* **PROBLEM REQUIREMENTS**
Go through the entries below and print, exactly, the lines starting at the one with "tax: 5% = 17.34 -> 5% = 19.47" and ending at the one with "balance: 144.75 -> 102.00", keeping both ends and no others.

Dataset items:
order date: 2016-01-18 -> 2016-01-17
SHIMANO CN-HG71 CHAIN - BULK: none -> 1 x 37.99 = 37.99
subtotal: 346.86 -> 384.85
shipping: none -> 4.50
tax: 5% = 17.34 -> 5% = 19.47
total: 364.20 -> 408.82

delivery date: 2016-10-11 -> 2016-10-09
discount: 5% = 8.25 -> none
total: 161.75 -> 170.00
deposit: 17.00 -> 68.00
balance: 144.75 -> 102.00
==
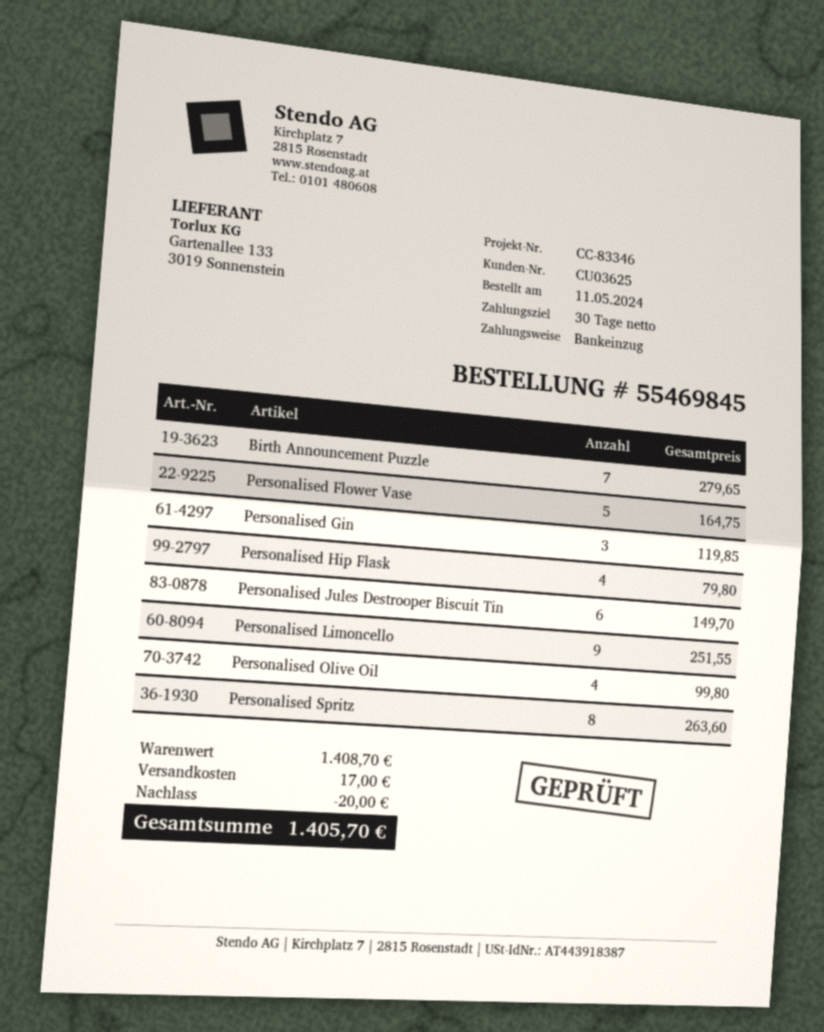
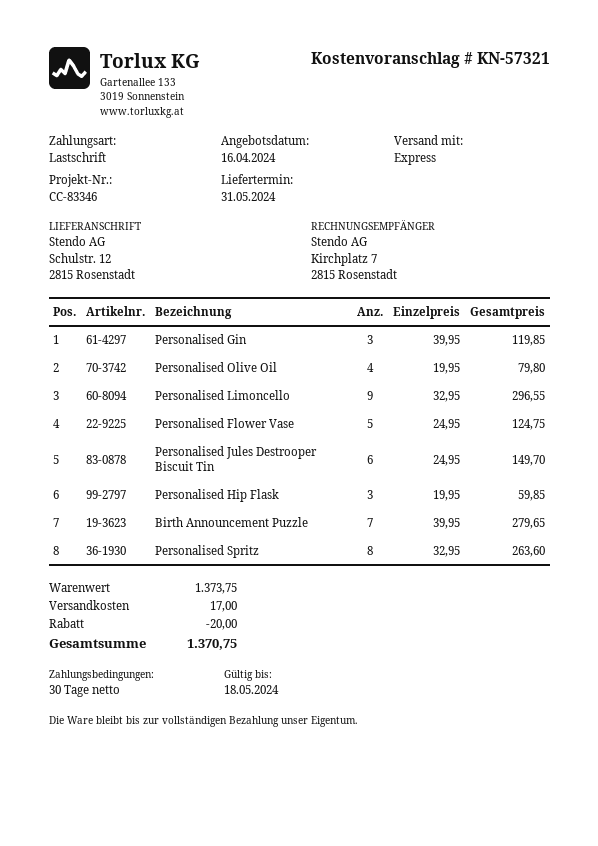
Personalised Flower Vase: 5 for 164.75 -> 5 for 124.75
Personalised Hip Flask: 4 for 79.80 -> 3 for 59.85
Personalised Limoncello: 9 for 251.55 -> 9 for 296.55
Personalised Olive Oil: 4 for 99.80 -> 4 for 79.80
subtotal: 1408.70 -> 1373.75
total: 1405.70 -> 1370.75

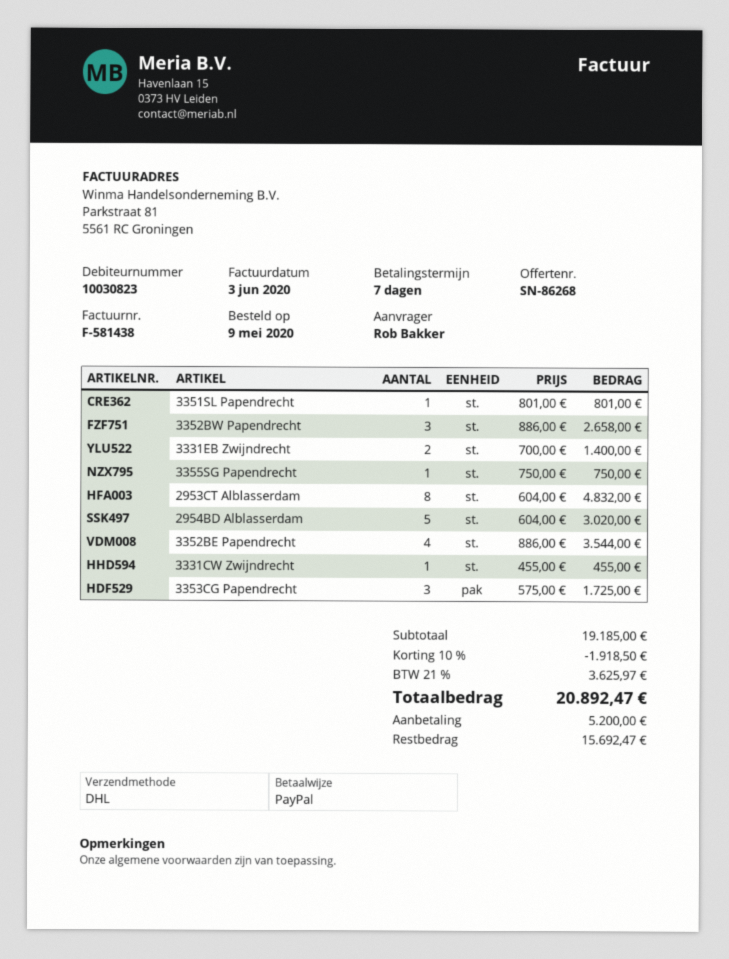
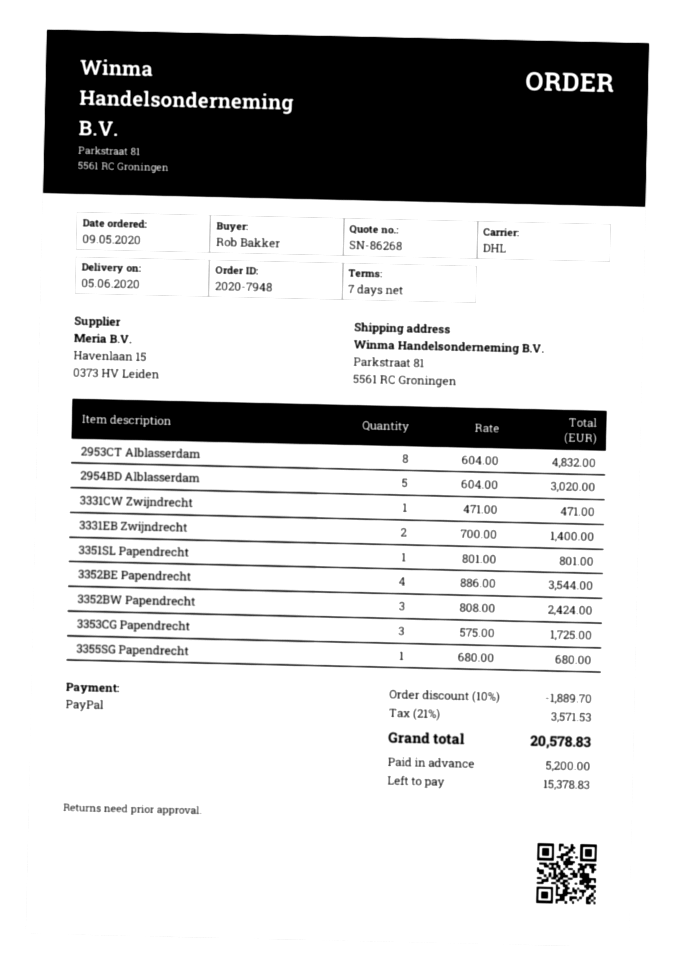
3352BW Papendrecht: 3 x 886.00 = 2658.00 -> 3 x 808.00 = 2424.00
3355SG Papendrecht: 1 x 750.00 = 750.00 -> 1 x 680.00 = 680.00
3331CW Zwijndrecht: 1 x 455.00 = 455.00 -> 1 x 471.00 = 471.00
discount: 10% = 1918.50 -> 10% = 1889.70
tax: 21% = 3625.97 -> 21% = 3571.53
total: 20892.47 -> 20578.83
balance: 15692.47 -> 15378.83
* * *
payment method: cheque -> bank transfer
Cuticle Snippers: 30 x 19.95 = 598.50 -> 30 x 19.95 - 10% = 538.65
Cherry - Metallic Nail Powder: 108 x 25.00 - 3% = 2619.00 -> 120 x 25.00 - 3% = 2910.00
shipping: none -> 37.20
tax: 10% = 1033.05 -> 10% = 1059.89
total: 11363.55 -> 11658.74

* **RESPONSE BOX**
tax: 5% = 17.34 -> 5% = 19.47
total: 364.20 -> 408.82

delivery date: 2016-10-11 -> 2016-10-09
discount: 5% = 8.25 -> none
total: 161.75 -> 170.00
deposit: 17.00 -> 68.00
balance: 144.75 -> 102.00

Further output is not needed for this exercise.